### WHAT TO WORK ON
Omit the images and return the remaining entries unchanged.

Web page revision data:
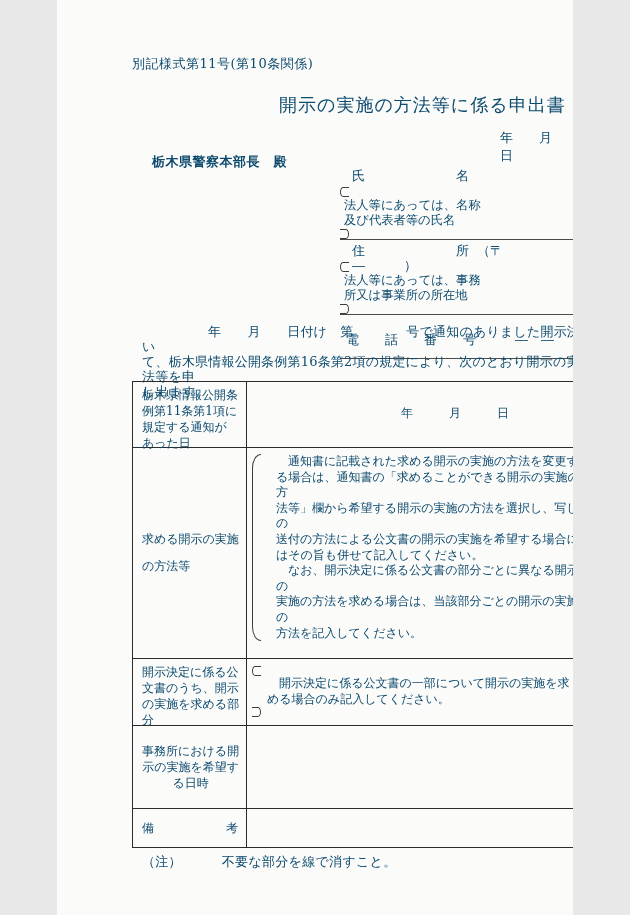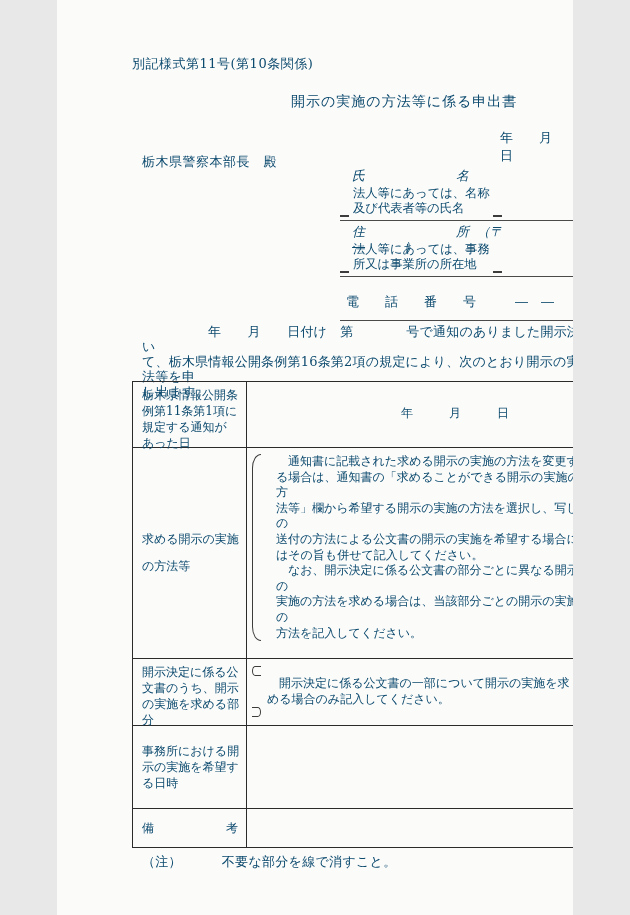"開示の実施の方法等に係る申出書" .doc-title { font-size: 14px -> 18px; left: 234px -> 222px }
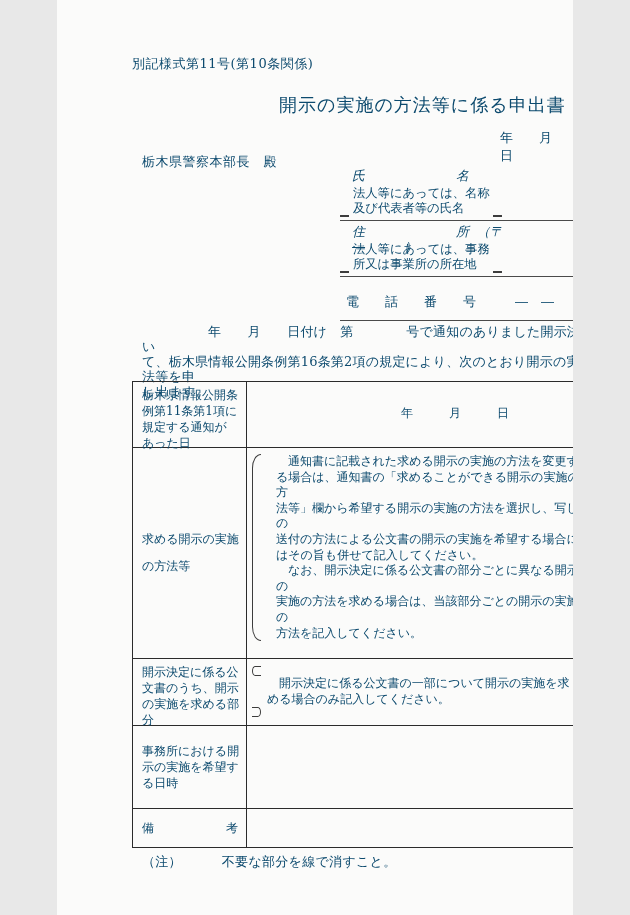"栃木県警察本部長 殿" .addressee { font-weight: none -> bold; left: 85px -> 95px }
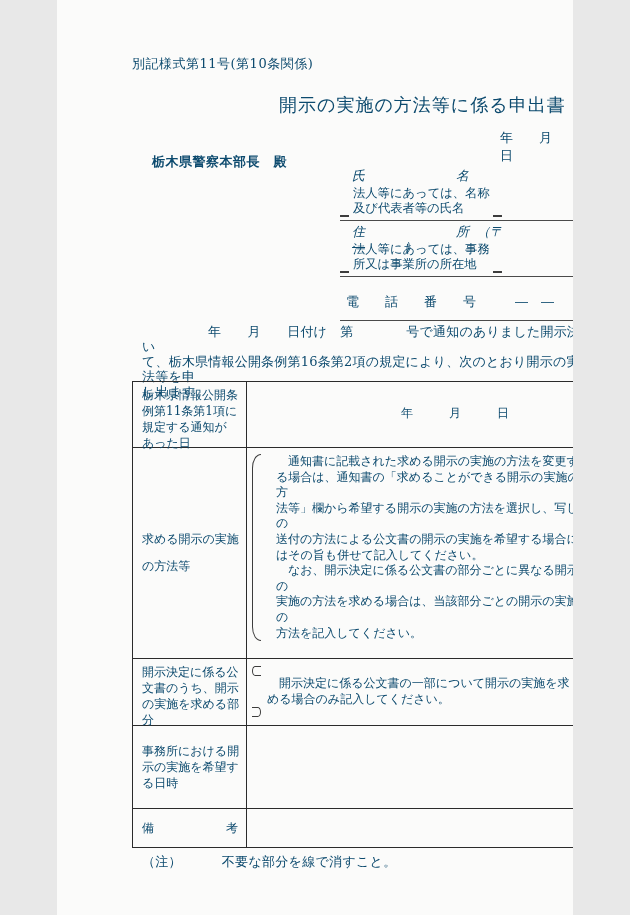"氏 名" .sig-label { font-style: italic -> none }
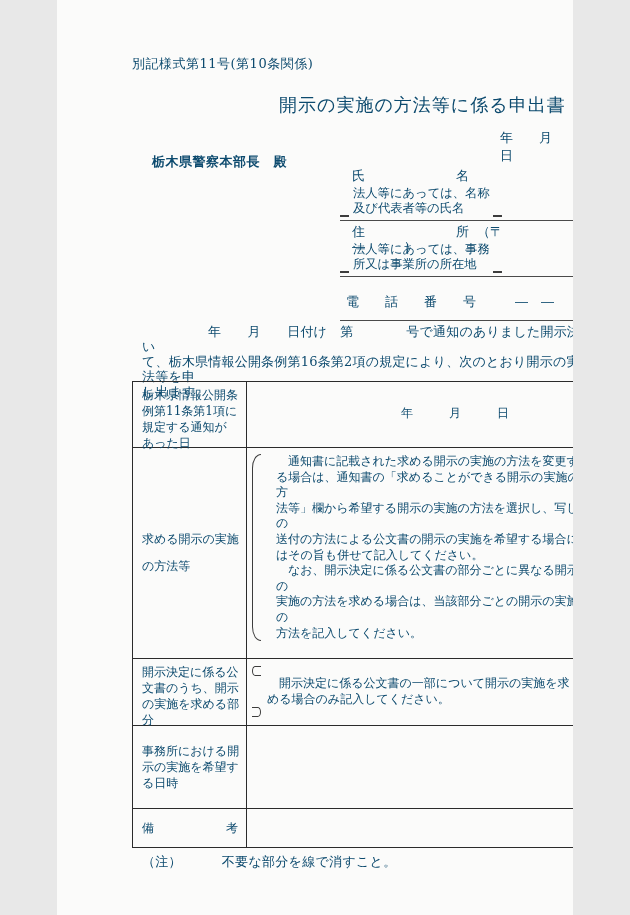"法人等にあっては、名称" .brk { align-items: flex-end -> flex-start; flex-direction: none -> column }
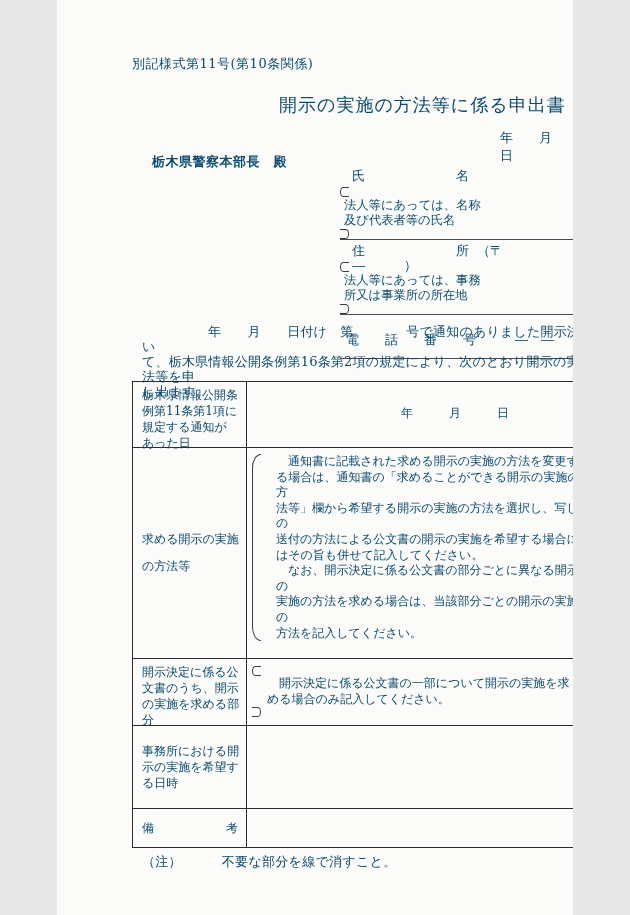"事務所における開" .r4 { text-align: none -> center }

### SOLUTION TO THIS PROBLEM
"開示の実施の方法等に係る申出書" .doc-title { font-size: 14px -> 18px; left: 234px -> 222px }
"栃木県警察本部長 殿" .addressee { font-weight: none -> bold; left: 85px -> 95px }
"氏 名" .sig-label { font-style: italic -> none }
"法人等にあっては、名称" .brk { align-items: flex-end -> flex-start; flex-direction: none -> column }
"事務所における開" .r4 { text-align: none -> center }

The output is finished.